Geniş vizyon sahibi ve glecek yüzyılı gören ve ülkesini o doğrultuda içte ve dışda temsil eden insanlara devlet adamı denir. Devlet adamları az konuşur, çok icraat gerçekleştirir. Her konuda görüş belirten yönetici başarısız, kendisine güveni olmadığı gibi, çevresindeki çalışma arkadaşlarına da güven duymuyor demektir.
Devlet adamları konuşma metinlerine çok dikkat ederler; örneğin bir virgül hatasının dahi olmaması için özen gösterirler. Son kırk sene Türkiye`yi yönetenler çok konuşarak, büyük hatalar yapmışlardır.
Örneğin Turgut Özal, Körfez savaşına müdahil olmak istemiş ve bir koyup kırk alacağız diyerek, Türkiye`yi dış dünyada gülünç duruma düşürmüştür. Bu hataya ortak olmak istemeyen o günün Genel Kurmay Başkanı Necip Torumtay istifa etmiştir.
Arap Baharı denen emperyalist oyuna gelen Sayın AKP Genel Başkanı Erdoğan, önce Kadafi`nin yanında olduğunu beyan etmiş, fakat daha sonra Kadafi`nin katledilmesini istiyenler ile aynı safda yer almıştır.
Mısır`da Müslüman Kardeşler denen dünyanın en yobaz dincilerine destek olmuş, Mısır ile diplomatik ilişkileri sıfırlayarak, neredeyse düşman olmuştur.
Suriye`de kardeşim Esad bir gecede düşmanım Esed olmuştur. Suriye`nin iç işlerine balıklamasına atlayan Erdoğan, sonunda Şam`da cuma namazı kılam derken, yaklaşık beş milyon suriyeli Türkiye soaklarını işgal etmiştir.
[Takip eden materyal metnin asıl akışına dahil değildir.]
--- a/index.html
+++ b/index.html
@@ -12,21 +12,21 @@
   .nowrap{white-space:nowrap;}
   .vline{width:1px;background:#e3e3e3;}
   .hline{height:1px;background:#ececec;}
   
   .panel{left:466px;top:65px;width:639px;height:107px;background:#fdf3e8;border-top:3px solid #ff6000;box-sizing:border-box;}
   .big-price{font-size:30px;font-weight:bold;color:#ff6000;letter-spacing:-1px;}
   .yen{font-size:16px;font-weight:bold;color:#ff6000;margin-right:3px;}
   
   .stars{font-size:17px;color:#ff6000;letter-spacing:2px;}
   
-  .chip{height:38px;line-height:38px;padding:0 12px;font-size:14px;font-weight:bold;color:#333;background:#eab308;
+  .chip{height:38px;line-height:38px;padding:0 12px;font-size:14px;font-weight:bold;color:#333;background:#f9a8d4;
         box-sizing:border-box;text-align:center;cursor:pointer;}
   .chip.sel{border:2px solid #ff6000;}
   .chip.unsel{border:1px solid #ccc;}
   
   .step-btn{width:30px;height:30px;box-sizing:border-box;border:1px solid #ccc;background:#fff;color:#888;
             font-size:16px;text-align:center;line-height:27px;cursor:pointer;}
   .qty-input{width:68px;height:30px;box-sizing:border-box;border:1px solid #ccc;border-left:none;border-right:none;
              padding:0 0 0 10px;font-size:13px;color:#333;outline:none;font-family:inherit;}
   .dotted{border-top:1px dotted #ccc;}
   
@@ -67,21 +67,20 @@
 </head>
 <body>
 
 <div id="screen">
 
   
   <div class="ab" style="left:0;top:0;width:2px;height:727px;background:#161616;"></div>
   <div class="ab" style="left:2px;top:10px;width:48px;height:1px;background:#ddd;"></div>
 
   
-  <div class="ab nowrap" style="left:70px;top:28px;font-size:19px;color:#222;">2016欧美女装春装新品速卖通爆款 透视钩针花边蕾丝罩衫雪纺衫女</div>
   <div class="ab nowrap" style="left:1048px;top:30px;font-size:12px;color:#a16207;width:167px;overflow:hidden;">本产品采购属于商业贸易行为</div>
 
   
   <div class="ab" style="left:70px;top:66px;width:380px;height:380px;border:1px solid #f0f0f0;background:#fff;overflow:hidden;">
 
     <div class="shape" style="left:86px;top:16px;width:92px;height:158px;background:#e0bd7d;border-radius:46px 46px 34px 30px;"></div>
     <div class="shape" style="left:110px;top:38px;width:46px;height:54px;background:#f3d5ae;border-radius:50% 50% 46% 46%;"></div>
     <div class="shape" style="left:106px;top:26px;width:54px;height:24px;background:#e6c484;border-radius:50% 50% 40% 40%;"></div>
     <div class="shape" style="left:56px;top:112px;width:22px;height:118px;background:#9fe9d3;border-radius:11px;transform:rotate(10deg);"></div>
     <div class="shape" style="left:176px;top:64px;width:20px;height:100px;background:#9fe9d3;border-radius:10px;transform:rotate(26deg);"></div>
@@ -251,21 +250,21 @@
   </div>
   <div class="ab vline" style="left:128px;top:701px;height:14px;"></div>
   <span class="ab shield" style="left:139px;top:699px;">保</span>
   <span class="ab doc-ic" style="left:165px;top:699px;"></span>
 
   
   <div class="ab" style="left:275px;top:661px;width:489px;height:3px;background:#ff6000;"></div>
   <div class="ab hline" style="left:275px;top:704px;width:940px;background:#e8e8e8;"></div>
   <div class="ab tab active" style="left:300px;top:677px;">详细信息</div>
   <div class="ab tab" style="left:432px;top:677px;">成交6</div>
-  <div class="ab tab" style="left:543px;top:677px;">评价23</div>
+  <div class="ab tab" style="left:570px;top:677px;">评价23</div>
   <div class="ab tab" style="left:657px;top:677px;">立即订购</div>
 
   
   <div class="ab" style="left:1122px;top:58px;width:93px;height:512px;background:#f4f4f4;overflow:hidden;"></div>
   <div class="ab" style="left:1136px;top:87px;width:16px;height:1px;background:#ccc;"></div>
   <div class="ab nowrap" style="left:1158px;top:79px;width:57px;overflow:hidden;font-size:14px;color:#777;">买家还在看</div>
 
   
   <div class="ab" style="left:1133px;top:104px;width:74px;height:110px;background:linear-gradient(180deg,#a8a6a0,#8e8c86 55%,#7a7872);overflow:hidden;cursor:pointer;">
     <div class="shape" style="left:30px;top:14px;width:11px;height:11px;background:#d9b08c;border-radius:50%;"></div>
Kendisini Atatürk`ün önüne geçirmek istemiş ve ülkenin iki kurucu değerine „iki ayaş“ diyecek kadar az devletadamı kültürüne sahip olduğunu göstermiştir. Atatürk`e hakaret etmenin boyunu aşacağını bildiği için, İsmat İnönü üzerinden hakaretlerini sürdürmeyi seçmiştir.
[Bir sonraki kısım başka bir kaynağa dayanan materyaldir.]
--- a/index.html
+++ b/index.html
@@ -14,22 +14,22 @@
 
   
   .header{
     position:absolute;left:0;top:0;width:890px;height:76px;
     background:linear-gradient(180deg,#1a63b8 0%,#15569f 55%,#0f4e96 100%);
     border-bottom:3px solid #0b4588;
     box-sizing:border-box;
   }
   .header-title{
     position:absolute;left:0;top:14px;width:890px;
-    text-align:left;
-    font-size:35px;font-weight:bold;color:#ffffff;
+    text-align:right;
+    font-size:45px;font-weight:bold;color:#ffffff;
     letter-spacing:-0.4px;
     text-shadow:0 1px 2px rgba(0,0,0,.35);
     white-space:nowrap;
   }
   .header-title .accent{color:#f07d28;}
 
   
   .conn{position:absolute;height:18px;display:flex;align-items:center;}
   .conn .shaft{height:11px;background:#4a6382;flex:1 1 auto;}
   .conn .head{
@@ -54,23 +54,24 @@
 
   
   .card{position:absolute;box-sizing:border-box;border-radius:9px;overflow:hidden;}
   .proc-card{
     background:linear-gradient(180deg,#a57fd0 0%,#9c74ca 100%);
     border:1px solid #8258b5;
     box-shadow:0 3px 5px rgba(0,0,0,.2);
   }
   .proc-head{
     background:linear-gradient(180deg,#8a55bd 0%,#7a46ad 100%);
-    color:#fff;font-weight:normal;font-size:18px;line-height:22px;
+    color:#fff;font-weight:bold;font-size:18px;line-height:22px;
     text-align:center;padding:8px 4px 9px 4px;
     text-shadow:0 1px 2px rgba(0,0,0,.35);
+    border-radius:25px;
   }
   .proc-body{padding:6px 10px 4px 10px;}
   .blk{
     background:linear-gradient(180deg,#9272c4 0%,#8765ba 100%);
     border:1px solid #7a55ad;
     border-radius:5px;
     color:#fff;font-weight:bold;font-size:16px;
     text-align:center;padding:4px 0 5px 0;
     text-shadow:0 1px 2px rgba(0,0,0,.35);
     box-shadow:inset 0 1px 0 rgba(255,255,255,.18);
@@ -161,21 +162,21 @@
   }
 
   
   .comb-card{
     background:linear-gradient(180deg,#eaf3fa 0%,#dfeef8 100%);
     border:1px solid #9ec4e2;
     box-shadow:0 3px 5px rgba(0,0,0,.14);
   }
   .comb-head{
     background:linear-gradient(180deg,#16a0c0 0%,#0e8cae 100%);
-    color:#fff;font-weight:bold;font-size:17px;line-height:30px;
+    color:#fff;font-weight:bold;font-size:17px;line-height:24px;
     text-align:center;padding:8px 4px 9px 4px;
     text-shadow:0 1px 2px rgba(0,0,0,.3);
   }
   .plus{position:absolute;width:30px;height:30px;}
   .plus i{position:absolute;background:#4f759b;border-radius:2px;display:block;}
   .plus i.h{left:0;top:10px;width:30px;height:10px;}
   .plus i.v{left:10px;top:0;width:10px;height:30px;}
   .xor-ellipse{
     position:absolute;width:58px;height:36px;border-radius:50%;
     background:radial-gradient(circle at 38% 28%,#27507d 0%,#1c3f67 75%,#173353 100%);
Atatürk ve onun mücadele arkadaşlarını eleştirem derken, Türiye`nin tapusu olan Lozan Anlaşması`nı tartışmaya açmıştır. Ülkenin yetiştirdiği güzide diplomatları uyarılarda bulunmuş ve Lozan`ı tartışmaya açmayın demişlerdir. Bu güzide diplomatlara „Monşerler“ deme cesaretini kendisinde görmüştür. İmam hatip kökenli, tarikat veya cemaat şehlerinden aldıkları yalan bilgilerle, Cumhuriyet döneminin bütün değerlerini yok saymaya başlamışlardır.
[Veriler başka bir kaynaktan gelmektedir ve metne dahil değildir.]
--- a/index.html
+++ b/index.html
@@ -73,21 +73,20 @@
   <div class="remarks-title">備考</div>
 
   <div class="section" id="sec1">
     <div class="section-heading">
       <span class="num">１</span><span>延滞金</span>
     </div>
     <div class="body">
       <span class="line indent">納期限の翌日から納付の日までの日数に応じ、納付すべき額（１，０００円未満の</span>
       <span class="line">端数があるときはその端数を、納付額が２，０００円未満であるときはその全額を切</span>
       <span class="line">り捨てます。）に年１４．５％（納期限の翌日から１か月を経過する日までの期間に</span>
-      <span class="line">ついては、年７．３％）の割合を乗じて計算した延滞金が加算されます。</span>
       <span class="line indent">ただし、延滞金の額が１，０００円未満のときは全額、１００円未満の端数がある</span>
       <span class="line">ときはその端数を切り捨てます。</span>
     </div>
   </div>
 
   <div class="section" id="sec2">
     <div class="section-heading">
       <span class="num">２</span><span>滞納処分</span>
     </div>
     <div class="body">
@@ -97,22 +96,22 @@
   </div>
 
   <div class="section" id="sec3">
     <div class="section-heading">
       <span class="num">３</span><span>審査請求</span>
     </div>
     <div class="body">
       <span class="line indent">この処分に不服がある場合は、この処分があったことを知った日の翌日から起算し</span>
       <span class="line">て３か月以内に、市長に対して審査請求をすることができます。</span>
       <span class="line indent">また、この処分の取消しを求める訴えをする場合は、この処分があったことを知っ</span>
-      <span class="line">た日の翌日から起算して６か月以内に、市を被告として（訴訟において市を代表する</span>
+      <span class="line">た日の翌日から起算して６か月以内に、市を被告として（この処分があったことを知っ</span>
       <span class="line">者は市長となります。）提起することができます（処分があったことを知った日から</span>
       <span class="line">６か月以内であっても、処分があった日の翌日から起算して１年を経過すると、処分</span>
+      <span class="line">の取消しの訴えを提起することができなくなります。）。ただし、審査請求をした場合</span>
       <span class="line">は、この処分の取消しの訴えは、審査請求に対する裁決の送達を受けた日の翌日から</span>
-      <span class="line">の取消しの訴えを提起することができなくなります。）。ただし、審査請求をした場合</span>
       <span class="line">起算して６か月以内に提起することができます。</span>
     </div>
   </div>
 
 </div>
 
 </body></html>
Yunanistan birçok adamızı işgal ettiğinde, hiçbir tepki göstermeyen Erdoğan ve ekibi, bir anda Doğu Akdeniz meselesinde yalnız kalmıştır. Doğu Akdeniz`de petrol veya doğal gaz aramak Türkiye`nin doğal hakkı olduğu halde, haklılığını anlatamamaktadır.
Mısır, Libya, Suriye, Irak ve İran ile iyi komşuluk ilişkilerimiz olsaydı, Yunanistan bize meydan okuma cesaretini göstere bilirmiydi, gösteremezdi.
Birkaç yobaz tarikat şehlerini mutlu etmek için Ayasofya`yı tamamen cami yaparsan, sonuçlarınada katlanacaksın.
1071 Mlazgirt Savaşı`nın yıl dönümünü çoşku ile kutlar, Alpaslan, Fatih ve Şahsım adına ok ve cırıt attırır, yok olan Alpaslan ve Fatih`in yurdunu yeniden bu Millet`e kazandıran Mustafa kemal Atatürk`ü unutursan, sonunda bu toplumun nefretini kazanırsınız.
Ülkeyi yönetenler hangi görüşten, hangi inançdan veya hangi etnik kökenden olurlarsa olsunlar, yönetiminde bulundukları ülkelerin kurucu liderine, ilkelerine, Milli ve Dini bayramlarına saygılı olmak zorundadırlar. Eğer ülkeyi yönetenler bu değerler ile barışık olmazlarsa, o zaman ajandalarında başka notlar olduğu kuşkusu toplumda uyanır.
Kendi tabanına hoş görünmek için Lozan Anlaşması`nı eleştirmeye başlarsan, Yunan`da senden yeni talepler de bulunur.
Atatürk ve silah arkadaşlarını unutturmak için Milli Bayramları yasaklamanın Akıl Tutulması olduğuna inanıyorum.